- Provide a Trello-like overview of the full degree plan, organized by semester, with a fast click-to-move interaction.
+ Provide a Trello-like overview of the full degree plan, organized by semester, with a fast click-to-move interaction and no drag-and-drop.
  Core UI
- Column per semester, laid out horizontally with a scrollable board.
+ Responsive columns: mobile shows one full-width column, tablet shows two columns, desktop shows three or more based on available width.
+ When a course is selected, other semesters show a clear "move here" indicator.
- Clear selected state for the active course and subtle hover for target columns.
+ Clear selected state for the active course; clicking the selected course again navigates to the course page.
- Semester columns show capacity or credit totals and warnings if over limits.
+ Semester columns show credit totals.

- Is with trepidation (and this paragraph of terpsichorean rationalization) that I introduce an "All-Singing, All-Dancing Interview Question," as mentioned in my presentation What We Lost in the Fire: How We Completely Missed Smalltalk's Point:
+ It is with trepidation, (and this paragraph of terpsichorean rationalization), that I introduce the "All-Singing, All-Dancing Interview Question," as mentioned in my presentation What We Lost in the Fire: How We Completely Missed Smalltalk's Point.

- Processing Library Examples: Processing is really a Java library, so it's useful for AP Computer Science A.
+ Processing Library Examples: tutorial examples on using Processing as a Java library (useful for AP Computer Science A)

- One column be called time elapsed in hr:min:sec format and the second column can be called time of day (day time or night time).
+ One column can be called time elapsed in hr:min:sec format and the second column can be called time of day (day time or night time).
-*-*-
*Task requirements*. Scan the material above for the word "plan", and copy each line where it appears.

*Answer to the exercise*.
- Provide a Trello-like overview of the full degree plan, organized by semester, with a fast click-to-move interaction.
+ Provide a Trello-like overview of the full degree plan, organized by semester, with a fast click-to-move interaction and no drag-and-drop.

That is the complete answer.